--- Excerpted records ---
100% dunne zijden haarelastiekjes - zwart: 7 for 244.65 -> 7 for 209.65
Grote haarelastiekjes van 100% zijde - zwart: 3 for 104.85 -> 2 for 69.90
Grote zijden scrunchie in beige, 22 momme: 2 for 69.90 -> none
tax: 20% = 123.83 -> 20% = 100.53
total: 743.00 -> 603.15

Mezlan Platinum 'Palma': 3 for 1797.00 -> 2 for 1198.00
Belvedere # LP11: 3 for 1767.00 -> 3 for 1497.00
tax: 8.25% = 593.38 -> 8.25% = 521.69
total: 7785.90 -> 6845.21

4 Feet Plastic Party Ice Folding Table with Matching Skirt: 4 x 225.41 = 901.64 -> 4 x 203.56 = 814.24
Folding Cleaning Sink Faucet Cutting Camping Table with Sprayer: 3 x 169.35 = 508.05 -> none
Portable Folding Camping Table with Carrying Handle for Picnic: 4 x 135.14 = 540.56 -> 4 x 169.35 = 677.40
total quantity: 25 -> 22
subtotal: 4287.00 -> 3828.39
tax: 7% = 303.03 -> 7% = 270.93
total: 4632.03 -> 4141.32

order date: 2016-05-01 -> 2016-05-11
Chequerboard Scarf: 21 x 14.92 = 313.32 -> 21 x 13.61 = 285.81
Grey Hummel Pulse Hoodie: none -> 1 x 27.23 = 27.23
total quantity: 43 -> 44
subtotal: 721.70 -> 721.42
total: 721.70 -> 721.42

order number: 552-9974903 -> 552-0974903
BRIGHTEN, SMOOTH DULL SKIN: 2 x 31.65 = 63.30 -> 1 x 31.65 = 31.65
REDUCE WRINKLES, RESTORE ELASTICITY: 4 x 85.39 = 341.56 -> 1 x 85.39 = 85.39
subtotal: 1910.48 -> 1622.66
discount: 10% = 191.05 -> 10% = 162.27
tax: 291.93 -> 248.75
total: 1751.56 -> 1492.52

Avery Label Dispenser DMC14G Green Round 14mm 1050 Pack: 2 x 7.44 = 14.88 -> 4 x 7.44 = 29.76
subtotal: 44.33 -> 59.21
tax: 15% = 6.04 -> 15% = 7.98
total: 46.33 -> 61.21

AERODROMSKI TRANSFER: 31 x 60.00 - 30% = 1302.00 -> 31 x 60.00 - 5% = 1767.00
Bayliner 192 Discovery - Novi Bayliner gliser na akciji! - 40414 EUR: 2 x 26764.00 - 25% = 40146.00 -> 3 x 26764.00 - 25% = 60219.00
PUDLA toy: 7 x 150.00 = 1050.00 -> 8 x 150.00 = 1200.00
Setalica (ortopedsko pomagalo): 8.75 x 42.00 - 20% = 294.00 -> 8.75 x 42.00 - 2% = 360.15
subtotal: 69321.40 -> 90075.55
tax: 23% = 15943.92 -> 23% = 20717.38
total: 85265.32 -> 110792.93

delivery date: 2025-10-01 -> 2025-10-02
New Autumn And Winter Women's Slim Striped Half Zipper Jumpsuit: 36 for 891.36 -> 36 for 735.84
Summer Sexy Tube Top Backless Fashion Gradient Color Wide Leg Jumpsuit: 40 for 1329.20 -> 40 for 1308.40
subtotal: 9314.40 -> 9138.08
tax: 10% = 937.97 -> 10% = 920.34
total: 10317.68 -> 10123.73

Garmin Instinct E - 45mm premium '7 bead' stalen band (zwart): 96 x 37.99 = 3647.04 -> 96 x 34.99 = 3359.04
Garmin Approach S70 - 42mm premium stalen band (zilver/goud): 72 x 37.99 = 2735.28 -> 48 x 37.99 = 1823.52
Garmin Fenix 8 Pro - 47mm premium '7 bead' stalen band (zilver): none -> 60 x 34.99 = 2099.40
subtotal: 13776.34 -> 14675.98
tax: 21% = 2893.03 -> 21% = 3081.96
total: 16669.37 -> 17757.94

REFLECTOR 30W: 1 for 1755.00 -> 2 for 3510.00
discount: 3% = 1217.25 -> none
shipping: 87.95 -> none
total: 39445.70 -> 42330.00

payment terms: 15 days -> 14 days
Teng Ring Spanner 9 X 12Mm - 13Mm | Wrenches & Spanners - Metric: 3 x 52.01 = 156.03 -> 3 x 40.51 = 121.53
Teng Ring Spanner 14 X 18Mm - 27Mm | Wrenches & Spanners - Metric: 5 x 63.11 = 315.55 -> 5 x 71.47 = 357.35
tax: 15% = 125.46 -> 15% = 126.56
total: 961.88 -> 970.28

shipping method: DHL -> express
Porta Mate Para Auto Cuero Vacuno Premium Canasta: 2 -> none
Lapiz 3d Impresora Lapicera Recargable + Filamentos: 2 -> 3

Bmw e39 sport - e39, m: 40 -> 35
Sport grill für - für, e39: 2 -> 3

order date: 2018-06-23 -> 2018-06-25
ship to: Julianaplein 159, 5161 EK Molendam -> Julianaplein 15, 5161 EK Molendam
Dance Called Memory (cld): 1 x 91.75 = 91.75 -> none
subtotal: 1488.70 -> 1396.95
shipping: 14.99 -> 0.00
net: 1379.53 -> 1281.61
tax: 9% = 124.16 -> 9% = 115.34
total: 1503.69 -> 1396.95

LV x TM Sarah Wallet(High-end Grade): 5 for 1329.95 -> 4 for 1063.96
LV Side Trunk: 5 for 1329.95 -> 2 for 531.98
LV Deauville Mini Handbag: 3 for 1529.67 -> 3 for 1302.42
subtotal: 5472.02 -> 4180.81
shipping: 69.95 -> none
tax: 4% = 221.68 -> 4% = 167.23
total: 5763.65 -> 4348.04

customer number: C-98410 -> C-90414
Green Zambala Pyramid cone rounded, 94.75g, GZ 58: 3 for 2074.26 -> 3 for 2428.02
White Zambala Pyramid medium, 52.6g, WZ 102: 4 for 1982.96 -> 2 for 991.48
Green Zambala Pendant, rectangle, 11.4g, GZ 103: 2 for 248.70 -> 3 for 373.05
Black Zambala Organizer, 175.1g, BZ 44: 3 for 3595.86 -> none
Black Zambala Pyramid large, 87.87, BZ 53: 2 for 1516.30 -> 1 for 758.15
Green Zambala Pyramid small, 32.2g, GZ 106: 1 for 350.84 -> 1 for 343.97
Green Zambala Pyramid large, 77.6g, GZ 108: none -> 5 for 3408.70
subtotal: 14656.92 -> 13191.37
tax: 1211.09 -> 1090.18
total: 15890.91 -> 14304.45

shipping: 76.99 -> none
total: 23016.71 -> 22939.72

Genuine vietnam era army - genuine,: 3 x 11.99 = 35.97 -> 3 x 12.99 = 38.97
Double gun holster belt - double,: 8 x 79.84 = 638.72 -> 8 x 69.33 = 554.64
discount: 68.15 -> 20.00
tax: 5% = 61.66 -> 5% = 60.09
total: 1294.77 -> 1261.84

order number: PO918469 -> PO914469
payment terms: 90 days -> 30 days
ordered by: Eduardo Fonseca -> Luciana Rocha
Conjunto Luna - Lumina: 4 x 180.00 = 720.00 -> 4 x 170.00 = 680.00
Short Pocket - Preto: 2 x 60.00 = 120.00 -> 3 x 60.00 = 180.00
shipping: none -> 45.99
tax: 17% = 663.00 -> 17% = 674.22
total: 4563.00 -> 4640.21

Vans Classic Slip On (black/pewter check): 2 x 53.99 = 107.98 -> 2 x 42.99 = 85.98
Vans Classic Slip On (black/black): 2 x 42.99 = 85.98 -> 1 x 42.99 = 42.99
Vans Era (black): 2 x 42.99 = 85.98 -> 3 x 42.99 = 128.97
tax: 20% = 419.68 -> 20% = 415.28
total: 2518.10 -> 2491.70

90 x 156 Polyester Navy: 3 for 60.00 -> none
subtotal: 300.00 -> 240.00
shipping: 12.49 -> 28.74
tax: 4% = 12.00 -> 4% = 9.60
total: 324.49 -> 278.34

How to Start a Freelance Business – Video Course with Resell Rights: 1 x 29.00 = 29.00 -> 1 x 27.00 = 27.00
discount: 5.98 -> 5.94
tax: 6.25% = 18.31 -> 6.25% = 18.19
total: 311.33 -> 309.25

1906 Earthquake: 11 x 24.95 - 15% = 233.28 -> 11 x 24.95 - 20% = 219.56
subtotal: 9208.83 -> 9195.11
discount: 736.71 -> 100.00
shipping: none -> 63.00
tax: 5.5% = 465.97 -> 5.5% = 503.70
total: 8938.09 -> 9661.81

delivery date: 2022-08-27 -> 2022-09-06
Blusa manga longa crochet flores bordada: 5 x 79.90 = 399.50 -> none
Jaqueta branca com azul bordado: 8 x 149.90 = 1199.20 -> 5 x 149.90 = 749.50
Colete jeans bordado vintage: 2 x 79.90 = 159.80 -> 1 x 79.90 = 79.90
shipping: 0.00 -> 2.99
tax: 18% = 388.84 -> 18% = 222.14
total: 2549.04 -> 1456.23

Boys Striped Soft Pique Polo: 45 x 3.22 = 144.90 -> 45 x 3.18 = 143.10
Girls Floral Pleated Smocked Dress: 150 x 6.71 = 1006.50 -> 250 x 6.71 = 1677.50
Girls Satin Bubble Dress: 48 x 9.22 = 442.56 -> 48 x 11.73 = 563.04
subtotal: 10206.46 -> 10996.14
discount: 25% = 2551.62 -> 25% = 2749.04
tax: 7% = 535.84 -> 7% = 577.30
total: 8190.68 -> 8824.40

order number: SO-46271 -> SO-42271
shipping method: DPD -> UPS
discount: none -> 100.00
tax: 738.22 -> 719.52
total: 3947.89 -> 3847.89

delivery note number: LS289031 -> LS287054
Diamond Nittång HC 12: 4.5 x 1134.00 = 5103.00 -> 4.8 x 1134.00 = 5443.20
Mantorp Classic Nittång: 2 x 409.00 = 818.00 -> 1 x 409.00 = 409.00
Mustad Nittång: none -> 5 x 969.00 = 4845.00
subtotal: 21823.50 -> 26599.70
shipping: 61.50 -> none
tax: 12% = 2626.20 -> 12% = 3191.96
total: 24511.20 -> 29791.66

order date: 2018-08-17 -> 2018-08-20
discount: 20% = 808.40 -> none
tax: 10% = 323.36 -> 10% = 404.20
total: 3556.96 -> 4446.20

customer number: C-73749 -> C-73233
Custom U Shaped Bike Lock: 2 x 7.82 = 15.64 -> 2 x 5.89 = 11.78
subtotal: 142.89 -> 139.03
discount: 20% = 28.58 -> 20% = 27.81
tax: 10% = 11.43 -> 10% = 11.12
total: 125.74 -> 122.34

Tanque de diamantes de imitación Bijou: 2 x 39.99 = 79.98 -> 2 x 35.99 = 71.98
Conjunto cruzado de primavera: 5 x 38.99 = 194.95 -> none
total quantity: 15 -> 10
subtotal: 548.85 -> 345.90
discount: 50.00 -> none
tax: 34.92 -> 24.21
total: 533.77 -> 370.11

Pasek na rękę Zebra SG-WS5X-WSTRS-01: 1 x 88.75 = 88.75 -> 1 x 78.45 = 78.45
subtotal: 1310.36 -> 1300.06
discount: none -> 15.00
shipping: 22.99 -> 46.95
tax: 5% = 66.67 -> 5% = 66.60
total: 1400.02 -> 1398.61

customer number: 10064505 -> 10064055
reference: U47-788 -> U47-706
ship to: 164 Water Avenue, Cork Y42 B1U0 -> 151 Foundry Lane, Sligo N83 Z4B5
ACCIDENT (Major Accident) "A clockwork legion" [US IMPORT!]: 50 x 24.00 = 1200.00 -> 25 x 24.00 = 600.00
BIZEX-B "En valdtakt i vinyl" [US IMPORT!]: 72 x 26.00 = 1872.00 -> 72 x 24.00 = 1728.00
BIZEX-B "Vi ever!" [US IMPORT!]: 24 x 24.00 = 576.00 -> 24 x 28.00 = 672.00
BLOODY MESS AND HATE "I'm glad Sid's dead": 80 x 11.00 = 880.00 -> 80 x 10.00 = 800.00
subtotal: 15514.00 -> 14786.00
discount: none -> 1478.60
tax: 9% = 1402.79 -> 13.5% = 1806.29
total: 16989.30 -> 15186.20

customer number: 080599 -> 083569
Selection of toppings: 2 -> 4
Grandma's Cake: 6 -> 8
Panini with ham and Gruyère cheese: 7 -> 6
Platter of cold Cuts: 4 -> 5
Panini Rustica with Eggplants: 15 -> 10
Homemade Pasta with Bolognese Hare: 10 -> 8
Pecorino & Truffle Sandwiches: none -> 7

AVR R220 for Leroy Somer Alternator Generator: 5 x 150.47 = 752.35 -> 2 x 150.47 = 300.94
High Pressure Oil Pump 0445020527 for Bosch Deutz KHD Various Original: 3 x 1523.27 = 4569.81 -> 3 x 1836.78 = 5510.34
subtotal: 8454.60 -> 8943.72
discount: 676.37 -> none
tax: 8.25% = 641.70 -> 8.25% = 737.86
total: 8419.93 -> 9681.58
---
Problem statement ▸
What you write must be the entries restated word for word, from the opening line through the one holding "total: 1751.56 -> 1492.52", with nothing else.

Response to this task ▸
100% dunne zijden haarelastiekjes - zwart: 7 for 244.65 -> 7 for 209.65
Grote haarelastiekjes van 100% zijde - zwart: 3 for 104.85 -> 2 for 69.90
Grote zijden scrunchie in beige, 22 momme: 2 for 69.90 -> none
tax: 20% = 123.83 -> 20% = 100.53
total: 743.00 -> 603.15

Mezlan Platinum 'Palma': 3 for 1797.00 -> 2 for 1198.00
Belvedere # LP11: 3 for 1767.00 -> 3 for 1497.00
tax: 8.25% = 593.38 -> 8.25% = 521.69
total: 7785.90 -> 6845.21

4 Feet Plastic Party Ice Folding Table with Matching Skirt: 4 x 225.41 = 901.64 -> 4 x 203.56 = 814.24
Folding Cleaning Sink Faucet Cutting Camping Table with Sprayer: 3 x 169.35 = 508.05 -> none
Portable Folding Camping Table with Carrying Handle for Picnic: 4 x 135.14 = 540.56 -> 4 x 169.35 = 677.40
total quantity: 25 -> 22
subtotal: 4287.00 -> 3828.39
tax: 7% = 303.03 -> 7% = 270.93
total: 4632.03 -> 4141.32

order date: 2016-05-01 -> 2016-05-11
Chequerboard Scarf: 21 x 14.92 = 313.32 -> 21 x 13.61 = 285.81
Grey Hummel Pulse Hoodie: none -> 1 x 27.23 = 27.23
total quantity: 43 -> 44
subtotal: 721.70 -> 721.42
total: 721.70 -> 721.42

order number: 552-9974903 -> 552-0974903
BRIGHTEN, SMOOTH DULL SKIN: 2 x 31.65 = 63.30 -> 1 x 31.65 = 31.65
REDUCE WRINKLES, RESTORE ELASTICITY: 4 x 85.39 = 341.56 -> 1 x 85.39 = 85.39
subtotal: 1910.48 -> 1622.66
discount: 10% = 191.05 -> 10% = 162.27
tax: 291.93 -> 248.75
total: 1751.56 -> 1492.52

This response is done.